[Given data — start]

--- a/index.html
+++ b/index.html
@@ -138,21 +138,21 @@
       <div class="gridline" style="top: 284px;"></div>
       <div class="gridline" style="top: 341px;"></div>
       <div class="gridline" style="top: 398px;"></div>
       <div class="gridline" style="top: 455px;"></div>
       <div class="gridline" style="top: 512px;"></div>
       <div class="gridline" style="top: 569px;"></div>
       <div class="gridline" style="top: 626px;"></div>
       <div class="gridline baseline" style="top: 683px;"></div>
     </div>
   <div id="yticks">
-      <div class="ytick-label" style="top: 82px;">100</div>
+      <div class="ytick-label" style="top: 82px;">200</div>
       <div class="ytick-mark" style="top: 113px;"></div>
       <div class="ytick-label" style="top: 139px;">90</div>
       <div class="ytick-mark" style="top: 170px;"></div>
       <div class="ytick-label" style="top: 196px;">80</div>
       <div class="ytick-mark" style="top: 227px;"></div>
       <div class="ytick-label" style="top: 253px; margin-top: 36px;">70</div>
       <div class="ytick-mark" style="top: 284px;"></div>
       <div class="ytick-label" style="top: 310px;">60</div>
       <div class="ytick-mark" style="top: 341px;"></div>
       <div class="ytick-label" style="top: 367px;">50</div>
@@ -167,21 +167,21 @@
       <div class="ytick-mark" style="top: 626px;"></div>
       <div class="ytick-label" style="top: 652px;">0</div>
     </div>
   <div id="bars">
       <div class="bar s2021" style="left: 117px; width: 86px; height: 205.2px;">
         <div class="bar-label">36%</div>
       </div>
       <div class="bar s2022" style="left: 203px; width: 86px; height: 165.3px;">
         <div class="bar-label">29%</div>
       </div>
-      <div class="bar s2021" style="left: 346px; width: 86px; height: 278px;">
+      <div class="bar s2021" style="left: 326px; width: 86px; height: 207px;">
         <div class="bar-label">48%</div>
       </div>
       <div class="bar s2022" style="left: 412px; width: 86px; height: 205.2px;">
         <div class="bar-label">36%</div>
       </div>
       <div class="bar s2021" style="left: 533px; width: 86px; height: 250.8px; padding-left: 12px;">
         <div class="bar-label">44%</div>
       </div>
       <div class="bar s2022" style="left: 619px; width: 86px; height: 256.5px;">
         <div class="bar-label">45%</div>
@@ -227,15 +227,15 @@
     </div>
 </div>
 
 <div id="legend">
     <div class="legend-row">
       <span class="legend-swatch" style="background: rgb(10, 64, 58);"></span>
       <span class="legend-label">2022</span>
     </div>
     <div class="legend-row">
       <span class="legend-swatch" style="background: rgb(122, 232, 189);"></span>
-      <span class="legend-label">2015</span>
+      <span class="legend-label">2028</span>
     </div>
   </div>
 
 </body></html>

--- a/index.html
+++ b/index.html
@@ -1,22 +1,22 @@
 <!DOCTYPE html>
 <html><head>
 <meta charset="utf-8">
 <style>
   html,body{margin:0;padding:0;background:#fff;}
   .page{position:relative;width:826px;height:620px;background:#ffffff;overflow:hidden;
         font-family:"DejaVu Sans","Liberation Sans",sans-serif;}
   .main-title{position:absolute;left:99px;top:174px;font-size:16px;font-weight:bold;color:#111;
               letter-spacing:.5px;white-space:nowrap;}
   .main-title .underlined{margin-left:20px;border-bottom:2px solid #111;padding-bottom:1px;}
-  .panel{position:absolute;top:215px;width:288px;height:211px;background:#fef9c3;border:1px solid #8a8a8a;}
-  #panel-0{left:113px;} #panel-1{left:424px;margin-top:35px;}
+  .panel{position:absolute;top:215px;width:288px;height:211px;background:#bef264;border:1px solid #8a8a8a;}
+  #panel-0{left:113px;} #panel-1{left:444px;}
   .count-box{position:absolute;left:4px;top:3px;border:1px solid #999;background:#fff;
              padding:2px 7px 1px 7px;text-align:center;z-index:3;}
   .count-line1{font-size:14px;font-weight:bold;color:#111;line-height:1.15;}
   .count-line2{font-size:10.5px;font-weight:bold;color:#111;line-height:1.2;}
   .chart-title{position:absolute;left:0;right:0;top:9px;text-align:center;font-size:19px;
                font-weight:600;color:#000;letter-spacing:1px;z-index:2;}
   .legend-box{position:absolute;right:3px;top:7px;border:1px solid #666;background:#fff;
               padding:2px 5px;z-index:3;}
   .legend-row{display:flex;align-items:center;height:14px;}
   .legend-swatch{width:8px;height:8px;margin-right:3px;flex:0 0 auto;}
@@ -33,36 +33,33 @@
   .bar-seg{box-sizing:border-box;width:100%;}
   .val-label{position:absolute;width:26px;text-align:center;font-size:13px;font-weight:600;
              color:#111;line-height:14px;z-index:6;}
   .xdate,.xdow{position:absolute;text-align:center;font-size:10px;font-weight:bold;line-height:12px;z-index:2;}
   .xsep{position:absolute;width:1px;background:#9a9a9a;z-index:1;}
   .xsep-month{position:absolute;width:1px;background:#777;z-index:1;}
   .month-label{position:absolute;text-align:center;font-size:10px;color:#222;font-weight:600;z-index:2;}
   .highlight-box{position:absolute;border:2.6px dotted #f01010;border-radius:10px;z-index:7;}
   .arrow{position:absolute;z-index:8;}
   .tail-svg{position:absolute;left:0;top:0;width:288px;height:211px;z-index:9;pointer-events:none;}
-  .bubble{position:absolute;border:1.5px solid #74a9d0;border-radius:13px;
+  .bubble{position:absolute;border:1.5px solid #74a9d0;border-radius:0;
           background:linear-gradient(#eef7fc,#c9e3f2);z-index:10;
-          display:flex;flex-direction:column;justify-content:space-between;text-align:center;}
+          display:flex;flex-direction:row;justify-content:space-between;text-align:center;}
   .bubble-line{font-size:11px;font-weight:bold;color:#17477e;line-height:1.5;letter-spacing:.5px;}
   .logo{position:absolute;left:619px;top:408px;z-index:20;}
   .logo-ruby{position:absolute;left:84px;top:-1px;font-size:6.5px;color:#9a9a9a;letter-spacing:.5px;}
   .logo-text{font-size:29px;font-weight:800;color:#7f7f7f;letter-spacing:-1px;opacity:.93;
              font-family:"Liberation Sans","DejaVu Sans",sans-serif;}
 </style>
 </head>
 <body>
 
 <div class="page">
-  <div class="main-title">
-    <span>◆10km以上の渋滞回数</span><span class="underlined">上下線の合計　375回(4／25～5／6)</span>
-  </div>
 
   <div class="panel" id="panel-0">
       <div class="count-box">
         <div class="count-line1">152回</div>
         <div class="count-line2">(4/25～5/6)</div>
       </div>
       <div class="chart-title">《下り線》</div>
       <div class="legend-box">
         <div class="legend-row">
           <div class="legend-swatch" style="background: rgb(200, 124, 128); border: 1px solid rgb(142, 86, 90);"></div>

[Given data — finish]

→ **What the task requires**: Out of the records above, pick each line that contains the string "logo".

→ **Result of the task**:
   .logo{position:absolute;left:619px;top:408px;z-index:20;}
   .logo-ruby{position:absolute;left:84px;top:-1px;font-size:6.5px;color:#9a9a9a;letter-spacing:.5px;}
   .logo-text{font-size:29px;font-weight:800;color:#7f7f7f;letter-spacing:-1px;opacity:.93;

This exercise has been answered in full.